* Dataset records
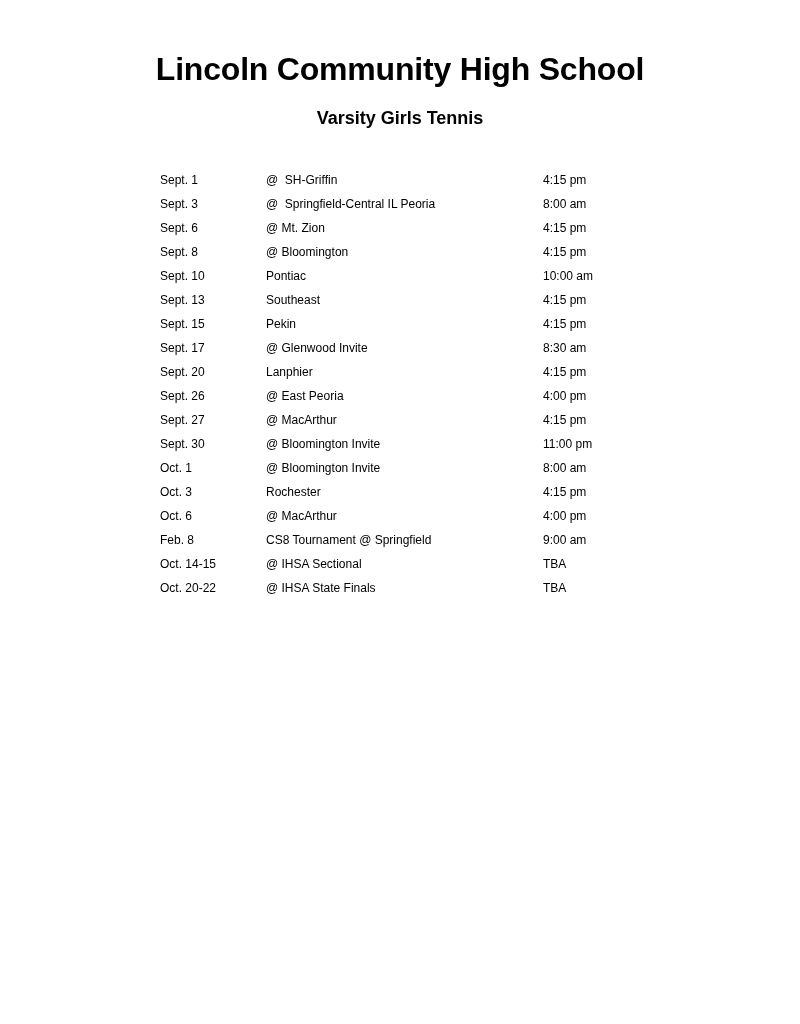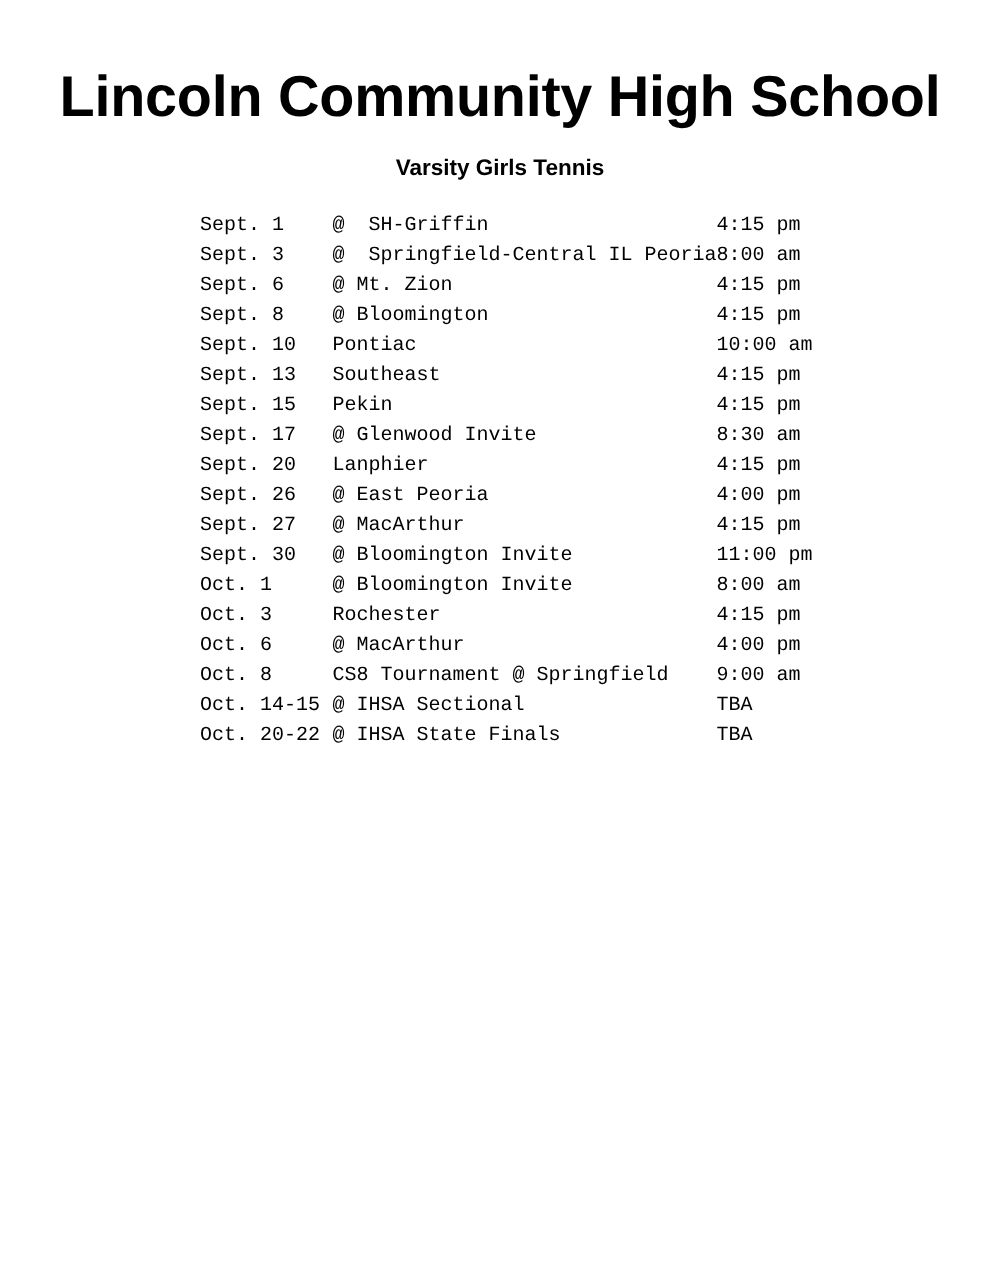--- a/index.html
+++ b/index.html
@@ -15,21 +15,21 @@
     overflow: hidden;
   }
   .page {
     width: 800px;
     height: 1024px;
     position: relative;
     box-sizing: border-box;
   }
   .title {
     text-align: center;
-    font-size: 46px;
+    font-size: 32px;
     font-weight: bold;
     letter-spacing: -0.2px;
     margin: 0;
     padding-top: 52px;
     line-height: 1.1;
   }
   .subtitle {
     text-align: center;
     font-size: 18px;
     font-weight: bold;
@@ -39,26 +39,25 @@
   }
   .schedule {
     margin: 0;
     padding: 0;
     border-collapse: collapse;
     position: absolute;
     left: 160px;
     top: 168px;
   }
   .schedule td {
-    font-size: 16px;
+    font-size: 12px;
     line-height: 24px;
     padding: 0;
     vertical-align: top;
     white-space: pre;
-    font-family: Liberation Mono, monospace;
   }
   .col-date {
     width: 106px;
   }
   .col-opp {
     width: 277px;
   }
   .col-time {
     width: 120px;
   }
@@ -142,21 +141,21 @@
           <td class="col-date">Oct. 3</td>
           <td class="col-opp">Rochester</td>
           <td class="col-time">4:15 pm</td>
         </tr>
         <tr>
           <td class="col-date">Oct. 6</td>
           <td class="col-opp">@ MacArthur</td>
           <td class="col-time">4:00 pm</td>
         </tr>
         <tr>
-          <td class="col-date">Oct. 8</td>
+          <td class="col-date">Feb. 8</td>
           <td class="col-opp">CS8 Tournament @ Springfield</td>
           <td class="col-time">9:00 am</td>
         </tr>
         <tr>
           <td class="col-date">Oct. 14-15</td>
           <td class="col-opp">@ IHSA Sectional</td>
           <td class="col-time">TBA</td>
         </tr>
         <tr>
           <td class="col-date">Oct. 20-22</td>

* Task
This exercise asks for an exact copy of the lines from the first one in the data through the line that contains "Liberation Mono, monospace;", pictures excluded.

* Answer
--- a/index.html
+++ b/index.html
@@ -15,21 +15,21 @@
     overflow: hidden;
   }
   .page {
     width: 800px;
     height: 1024px;
     position: relative;
     box-sizing: border-box;
   }
   .title {
     text-align: center;
-    font-size: 46px;
+    font-size: 32px;
     font-weight: bold;
     letter-spacing: -0.2px;
     margin: 0;
     padding-top: 52px;
     line-height: 1.1;
   }
   .subtitle {
     text-align: center;
     font-size: 18px;
     font-weight: bold;
@@ -39,26 +39,25 @@
   }
   .schedule {
     margin: 0;
     padding: 0;
     border-collapse: collapse;
     position: absolute;
     left: 160px;
     top: 168px;
   }
   .schedule td {
-    font-size: 16px;
+    font-size: 12px;
     line-height: 24px;
     padding: 0;
     vertical-align: top;
     white-space: pre;
-    font-family: Liberation Mono, monospace;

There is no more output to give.